Once again; saying 'Software based rendering' is pretty meaningless really. It made sense when graphics hardware was fixed function, as 'software rendering' typically meant the opposite of 'hardware accelerated' but that is no longer the case. You could write a rasterizer purely in compute shaders if you wanted - would that be software based rendering?

As for 'the witness', the distinct look to the game is the result of a long development effort to produce high quality offline baked lightmaps with exaggerated bounce lighting. At one point they evaluated Enlighten for this purpose. It's still (once again) rasterized triangles on the GPU.
 
I expect the use of SPUs in Flower was almost certainly triangle setup and instancing, animation etc.

At first I thought so too, but there are more...

First, we divide the world into 256x512 cells. Each cell has 16 bytes of grass data for things like color, height, etc. Our artists specify most of the data, but we procedurally generate some stuff, too, like an ambient wind force based on Perlin noise. We don't store any data per grass blade, instead generating all the blade-specific attributes, such as position and orientation, based on seeded random numbers.

Shading is done per-vertex on the SPUs, so the vertex and fragment programs are just pass-throughs, lightening the load on the PS3's notoriously underachieving graphics card.
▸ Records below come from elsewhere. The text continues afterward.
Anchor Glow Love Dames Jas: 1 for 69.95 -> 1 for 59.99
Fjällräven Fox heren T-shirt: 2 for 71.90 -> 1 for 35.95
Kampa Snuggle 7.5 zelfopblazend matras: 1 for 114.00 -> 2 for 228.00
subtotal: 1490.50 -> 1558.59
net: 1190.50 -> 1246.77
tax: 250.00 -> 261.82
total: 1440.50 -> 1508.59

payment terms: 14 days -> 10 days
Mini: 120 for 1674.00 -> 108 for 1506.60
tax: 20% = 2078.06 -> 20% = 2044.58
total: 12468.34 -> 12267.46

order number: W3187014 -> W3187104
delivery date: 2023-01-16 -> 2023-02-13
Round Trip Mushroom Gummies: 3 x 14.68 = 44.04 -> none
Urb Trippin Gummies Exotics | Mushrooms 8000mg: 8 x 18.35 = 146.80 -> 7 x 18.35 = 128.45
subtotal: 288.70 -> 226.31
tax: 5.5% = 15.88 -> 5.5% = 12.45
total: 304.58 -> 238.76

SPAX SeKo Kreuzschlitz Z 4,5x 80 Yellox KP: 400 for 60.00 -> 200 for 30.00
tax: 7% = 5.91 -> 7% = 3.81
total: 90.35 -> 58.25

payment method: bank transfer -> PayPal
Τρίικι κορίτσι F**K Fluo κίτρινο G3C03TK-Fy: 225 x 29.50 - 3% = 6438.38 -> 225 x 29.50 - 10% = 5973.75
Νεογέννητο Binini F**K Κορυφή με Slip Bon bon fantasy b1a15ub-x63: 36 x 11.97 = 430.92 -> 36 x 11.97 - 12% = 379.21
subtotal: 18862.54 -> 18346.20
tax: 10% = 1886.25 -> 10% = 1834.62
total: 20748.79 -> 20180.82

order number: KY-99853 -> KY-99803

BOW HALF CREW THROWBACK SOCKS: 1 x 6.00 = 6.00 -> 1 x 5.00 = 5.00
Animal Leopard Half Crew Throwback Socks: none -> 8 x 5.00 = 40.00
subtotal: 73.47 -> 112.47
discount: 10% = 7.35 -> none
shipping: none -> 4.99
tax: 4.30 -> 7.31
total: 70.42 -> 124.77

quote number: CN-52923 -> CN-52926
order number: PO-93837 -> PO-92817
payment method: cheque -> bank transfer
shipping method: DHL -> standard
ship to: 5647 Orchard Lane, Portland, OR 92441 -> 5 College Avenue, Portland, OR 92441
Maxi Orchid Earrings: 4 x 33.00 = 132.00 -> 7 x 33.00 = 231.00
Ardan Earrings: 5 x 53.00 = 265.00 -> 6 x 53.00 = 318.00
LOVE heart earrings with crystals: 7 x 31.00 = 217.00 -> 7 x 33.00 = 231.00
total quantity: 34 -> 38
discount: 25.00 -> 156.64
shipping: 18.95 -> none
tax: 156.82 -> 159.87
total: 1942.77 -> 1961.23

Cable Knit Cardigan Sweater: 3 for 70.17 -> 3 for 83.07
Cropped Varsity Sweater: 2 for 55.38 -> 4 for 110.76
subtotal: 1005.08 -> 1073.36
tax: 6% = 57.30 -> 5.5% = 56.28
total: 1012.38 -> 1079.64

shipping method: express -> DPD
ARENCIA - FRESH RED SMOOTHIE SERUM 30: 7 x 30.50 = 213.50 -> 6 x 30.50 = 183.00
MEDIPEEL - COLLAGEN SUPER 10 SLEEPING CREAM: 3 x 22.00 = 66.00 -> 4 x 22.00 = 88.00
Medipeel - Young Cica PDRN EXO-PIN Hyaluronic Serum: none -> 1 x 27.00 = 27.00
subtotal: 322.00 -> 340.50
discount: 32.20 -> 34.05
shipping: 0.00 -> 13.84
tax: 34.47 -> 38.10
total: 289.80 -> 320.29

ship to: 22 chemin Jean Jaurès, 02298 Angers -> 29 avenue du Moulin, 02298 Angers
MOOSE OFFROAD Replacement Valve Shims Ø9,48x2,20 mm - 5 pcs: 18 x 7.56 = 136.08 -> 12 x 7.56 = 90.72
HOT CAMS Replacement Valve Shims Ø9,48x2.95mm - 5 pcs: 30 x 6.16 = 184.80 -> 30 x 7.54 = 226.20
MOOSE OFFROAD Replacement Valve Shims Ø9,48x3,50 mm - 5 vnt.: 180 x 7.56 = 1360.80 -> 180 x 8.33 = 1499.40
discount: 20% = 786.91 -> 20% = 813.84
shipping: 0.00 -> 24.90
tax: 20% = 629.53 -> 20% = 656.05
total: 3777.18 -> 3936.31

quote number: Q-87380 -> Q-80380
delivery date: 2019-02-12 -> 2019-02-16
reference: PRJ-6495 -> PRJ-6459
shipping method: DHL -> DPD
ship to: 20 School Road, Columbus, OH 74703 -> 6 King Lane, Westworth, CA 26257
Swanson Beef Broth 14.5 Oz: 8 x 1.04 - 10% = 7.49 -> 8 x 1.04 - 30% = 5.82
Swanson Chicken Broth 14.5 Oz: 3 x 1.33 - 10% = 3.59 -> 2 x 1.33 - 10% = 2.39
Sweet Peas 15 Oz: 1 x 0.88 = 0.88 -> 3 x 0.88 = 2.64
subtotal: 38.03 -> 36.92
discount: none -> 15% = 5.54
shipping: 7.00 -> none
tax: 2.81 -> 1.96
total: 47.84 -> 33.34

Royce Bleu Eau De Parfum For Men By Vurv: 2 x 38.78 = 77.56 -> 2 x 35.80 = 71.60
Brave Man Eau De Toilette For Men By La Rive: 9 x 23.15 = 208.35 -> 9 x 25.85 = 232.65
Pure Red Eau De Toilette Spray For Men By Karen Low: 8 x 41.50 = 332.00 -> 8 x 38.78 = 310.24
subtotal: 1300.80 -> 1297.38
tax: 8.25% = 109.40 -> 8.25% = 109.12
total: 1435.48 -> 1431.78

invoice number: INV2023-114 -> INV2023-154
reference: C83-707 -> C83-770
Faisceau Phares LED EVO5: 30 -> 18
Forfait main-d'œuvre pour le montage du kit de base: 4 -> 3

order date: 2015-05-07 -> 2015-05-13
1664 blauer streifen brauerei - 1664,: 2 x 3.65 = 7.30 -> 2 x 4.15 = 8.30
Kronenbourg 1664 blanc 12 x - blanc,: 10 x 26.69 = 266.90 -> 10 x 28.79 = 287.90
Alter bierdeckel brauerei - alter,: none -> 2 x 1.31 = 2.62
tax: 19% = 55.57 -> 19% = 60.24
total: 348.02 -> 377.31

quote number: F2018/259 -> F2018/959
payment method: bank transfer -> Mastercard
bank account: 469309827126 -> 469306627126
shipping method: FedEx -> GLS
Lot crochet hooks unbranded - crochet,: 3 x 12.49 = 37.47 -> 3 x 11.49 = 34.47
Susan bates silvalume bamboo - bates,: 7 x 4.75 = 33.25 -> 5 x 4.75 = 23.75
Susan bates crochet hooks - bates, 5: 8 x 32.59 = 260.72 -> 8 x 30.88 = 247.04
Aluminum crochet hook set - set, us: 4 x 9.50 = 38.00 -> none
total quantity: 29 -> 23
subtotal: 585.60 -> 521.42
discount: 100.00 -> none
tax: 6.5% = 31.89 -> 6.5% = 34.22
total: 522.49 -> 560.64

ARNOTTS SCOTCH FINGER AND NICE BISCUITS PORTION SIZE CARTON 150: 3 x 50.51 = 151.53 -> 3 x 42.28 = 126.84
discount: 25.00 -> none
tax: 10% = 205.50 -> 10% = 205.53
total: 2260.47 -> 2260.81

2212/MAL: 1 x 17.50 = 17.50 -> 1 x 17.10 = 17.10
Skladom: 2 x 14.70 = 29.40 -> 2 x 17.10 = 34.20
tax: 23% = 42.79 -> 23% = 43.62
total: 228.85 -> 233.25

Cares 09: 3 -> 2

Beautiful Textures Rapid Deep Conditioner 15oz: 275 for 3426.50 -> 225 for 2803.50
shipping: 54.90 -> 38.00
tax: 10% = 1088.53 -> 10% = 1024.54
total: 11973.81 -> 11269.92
We frustum cull grass on a cell basis and calculate density per cell according to a highly voodooed version of 1 / (dist to camera). One trick is to draw the grass that is farther away, and therefore less dense, thicker. Grass in the distance is still screen space thinner than grass up close, but just not as much as it should be given realistic perspective. In practice, people don't notice that the thickness isn't exactly right, so we get away with less grass to cover the same amount of terrain.

For high detail wind effects (such as the wake left by the petal swarm, or the little disturbances caused by flowers growing), again, we pretty much just rely on the power of the SPUs. We have a "RippleBarn" containing 128 ripples. A ripple is a ring which has a thickness and a strength. Ripples push the grass they touch. We cull ripples on a grass cell basis, so not every single grass element is testing against all 128 ripples, but there are still a ridiculous number of tests going on, and the SPUs just eat right through them.